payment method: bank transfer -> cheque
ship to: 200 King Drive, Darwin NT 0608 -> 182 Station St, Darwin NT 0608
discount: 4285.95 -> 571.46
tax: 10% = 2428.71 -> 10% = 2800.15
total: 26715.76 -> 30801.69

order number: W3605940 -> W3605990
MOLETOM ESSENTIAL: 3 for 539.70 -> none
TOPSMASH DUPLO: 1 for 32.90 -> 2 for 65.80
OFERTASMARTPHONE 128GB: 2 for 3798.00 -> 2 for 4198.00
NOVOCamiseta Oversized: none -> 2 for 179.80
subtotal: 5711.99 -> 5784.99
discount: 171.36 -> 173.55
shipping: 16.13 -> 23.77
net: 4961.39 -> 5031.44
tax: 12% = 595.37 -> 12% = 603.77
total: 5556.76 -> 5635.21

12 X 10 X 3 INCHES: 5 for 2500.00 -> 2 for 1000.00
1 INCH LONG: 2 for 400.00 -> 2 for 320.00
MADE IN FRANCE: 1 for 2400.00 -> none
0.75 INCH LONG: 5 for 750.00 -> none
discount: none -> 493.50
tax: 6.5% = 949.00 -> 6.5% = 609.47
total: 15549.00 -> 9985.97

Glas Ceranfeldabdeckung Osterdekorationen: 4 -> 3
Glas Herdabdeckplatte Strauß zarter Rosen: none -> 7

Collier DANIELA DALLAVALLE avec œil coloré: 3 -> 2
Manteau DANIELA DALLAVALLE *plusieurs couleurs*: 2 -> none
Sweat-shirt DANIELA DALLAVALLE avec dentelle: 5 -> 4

────────

Exercise brief: Above are the records. Print exactly, and only, the lines from the line with "tax: 12% = 595.37 -> 12% = 603.77" to the line with "Glas Ceranfeldabdeckung Osterdekorationen: 4", both inclusive.

Task answer:
tax: 12% = 595.37 -> 12% = 603.77
total: 5556.76 -> 5635.21

12 X 10 X 3 INCHES: 5 for 2500.00 -> 2 for 1000.00
1 INCH LONG: 2 for 400.00 -> 2 for 320.00
MADE IN FRANCE: 1 for 2400.00 -> none
0.75 INCH LONG: 5 for 750.00 -> none
discount: none -> 493.50
tax: 6.5% = 949.00 -> 6.5% = 609.47
total: 15549.00 -> 9985.97

Glas Ceranfeldabdeckung Osterdekorationen: 4 -> 3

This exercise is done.